Rule 60(b), under which a party may obtain relief from a judgment, provides, in pertinent part:
(b) Mistakes; Inadvertence; Excusable Neglect; Newly Discovered Evidence; Fraud, Etc. On motion and upon such terms as are just, the court may relieve a party or a party's legal representative from a final judgment, order, or proceeding for the following reasons: (1) mistake, inadvertence, surprise, or excusable neglect; (2) newly discovered evidence which by due diligence could not have been discovered in time to move for a new trial under Rule 59(b); (3) fraud (whether heretofore denominated intrinsic or extrinsic), misrepresentation, or other misconduct of an adverse party; (4) the judgment is void; (5) the judgment has been satisfied, released, or discharged, or a prior judgment upon which it is based has been reversed or otherwise vacated, or it is no longer equitable that the judgment should have prospective application; or (6) any other reason justifying relief from the operation of the judgment.
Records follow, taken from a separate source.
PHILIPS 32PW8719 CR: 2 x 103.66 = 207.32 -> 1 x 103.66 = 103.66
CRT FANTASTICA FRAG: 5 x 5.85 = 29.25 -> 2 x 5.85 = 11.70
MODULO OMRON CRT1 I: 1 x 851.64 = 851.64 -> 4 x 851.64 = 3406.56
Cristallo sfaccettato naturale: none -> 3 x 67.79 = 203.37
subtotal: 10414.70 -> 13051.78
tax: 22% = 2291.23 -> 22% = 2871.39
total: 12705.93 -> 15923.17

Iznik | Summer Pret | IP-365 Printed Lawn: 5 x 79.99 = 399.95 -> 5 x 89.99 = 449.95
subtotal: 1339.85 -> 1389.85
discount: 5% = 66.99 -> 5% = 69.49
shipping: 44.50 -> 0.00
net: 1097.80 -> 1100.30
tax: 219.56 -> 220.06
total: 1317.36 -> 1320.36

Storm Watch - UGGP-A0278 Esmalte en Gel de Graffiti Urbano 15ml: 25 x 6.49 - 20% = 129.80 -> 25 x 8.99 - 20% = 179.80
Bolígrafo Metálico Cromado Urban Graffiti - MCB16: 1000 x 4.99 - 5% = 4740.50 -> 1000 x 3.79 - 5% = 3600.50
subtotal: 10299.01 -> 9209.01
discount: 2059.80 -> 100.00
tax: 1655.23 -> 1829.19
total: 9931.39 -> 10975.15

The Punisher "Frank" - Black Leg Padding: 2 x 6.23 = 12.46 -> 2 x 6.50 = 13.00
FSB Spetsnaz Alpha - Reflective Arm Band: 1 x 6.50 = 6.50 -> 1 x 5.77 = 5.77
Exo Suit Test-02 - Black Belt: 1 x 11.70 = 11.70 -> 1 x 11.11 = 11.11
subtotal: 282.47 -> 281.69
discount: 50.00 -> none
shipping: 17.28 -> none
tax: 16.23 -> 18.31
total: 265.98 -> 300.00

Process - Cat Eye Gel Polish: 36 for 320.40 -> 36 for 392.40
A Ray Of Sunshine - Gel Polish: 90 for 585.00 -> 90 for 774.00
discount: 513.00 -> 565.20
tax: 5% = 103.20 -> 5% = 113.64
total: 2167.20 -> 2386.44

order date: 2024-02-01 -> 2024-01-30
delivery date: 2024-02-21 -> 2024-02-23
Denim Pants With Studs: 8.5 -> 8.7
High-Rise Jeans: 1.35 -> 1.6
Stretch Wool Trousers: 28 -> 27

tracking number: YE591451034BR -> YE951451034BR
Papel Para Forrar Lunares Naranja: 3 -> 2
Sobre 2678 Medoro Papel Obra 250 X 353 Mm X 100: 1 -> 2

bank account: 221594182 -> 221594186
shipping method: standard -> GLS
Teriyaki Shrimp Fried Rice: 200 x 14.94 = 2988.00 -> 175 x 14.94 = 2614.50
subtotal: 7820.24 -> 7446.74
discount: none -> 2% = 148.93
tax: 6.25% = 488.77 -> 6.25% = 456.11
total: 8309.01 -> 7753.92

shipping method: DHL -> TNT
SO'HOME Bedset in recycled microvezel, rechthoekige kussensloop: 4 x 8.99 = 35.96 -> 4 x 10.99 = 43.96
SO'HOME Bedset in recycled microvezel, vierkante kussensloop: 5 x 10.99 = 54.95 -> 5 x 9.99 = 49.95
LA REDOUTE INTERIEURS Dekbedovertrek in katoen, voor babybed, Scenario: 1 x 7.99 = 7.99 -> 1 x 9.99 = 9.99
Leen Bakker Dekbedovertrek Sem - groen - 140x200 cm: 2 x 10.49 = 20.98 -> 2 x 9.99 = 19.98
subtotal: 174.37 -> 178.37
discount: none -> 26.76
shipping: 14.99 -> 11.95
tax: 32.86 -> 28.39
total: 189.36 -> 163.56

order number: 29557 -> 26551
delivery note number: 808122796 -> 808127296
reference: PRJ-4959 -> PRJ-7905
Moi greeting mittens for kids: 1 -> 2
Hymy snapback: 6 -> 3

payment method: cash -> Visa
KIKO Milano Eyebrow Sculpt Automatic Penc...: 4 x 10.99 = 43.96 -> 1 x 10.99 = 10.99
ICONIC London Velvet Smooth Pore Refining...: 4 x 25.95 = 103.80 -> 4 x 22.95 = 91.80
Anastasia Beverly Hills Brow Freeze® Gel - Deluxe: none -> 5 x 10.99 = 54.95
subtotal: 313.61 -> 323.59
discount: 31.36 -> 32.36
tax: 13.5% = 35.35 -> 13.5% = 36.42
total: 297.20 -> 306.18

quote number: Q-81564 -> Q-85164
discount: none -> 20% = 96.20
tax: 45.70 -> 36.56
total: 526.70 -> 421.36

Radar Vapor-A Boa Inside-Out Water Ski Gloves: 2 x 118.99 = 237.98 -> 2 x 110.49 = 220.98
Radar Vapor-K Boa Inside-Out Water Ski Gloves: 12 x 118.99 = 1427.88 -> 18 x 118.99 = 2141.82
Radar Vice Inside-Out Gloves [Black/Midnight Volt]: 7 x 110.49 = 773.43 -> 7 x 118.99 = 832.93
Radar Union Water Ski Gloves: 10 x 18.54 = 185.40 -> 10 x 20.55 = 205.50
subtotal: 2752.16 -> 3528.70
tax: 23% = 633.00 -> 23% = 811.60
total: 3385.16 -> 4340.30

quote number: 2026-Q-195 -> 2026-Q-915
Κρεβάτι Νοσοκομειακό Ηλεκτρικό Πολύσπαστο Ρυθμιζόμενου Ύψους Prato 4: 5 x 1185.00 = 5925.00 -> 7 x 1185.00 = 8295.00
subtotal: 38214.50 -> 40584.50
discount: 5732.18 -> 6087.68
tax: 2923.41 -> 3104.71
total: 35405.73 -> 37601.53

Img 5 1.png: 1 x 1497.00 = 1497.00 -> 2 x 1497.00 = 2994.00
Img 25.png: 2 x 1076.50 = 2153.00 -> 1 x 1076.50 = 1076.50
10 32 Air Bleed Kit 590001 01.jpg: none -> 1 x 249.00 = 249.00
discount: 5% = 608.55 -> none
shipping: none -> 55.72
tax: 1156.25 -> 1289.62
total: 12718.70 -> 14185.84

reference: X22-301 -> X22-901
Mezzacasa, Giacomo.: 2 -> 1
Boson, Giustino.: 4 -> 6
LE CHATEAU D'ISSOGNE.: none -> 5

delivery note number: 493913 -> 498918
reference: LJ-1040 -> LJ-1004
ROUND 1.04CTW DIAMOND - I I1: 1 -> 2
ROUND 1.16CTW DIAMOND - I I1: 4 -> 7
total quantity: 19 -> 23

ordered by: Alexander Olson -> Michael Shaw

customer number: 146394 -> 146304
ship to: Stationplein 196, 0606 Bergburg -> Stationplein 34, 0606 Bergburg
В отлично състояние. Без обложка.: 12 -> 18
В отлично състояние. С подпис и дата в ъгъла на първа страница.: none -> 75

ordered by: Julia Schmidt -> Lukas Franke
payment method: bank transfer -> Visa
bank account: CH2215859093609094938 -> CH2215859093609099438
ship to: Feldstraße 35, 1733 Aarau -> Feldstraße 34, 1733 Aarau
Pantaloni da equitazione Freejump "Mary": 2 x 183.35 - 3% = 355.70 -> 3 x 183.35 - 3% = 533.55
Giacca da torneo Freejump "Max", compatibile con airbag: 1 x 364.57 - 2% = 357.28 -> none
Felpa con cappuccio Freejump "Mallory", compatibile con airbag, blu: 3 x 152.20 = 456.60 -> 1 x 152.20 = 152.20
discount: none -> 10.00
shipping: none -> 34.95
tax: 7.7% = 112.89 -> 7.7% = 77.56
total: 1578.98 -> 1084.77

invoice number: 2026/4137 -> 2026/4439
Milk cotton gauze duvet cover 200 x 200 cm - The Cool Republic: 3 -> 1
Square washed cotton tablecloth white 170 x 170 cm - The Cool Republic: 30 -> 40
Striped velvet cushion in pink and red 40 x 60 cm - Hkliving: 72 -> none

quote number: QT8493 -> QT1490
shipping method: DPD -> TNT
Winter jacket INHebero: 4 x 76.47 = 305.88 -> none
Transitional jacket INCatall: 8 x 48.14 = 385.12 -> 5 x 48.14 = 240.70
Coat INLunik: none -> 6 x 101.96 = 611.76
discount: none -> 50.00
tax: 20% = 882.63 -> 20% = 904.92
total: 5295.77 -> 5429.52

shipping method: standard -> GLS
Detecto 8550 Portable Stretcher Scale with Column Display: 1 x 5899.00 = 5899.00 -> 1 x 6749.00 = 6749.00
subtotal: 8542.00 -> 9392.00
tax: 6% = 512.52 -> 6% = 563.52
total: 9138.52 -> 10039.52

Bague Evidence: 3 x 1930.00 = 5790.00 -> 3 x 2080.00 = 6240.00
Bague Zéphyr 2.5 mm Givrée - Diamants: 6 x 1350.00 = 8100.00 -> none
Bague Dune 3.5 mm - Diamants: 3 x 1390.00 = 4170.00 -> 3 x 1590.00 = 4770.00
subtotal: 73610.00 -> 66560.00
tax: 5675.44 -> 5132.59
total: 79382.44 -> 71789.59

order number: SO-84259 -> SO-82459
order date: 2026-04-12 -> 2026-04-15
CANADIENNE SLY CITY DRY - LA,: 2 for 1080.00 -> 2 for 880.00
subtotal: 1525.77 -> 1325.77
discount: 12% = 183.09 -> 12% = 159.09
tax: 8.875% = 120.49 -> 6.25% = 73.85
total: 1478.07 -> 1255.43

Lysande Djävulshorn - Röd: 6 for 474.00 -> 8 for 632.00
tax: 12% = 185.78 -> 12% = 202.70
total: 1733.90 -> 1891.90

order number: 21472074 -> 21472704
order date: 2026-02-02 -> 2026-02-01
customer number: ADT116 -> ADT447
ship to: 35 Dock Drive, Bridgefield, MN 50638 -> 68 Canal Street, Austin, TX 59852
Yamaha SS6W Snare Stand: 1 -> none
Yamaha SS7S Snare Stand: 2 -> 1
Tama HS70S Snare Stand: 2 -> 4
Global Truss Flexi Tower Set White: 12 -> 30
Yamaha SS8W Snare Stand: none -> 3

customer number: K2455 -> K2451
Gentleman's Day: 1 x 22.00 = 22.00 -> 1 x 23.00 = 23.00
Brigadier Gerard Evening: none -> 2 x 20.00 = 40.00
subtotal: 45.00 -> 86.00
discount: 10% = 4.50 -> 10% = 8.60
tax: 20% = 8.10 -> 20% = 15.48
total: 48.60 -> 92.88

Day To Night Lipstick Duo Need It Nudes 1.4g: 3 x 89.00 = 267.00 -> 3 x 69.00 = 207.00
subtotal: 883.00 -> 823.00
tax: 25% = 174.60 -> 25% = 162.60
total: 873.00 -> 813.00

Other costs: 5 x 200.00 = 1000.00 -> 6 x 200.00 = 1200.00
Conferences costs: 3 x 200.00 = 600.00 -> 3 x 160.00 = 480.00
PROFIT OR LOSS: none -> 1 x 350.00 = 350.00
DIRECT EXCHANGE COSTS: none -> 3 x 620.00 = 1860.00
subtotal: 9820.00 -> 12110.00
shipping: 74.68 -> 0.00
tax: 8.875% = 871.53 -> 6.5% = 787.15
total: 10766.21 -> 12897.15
The motion shall be made within a reasonable time, and for reasons (1), (2), and (3) not more than one year after the judgment, order, or proceeding was entered or taken. A motion under this subdivision (b) does not affect the finality of a judgment or suspend its operation.
As can be seen from the foregoing language, the Dayton Defendants are unquestionably not entitled to relief from judgment under clauses (1), (2) or (3) of Rule 60(b), given that they filed the instant motion approximately 10 years after the Consent Judgment had been entered. In addition, since the Dayton Defendants have not argued that the Consent Judgment is void, Rule 60(b)(4) does not afford a basis for relief. That leaves for consideration clauses (5) and (6) of Rule 60(b).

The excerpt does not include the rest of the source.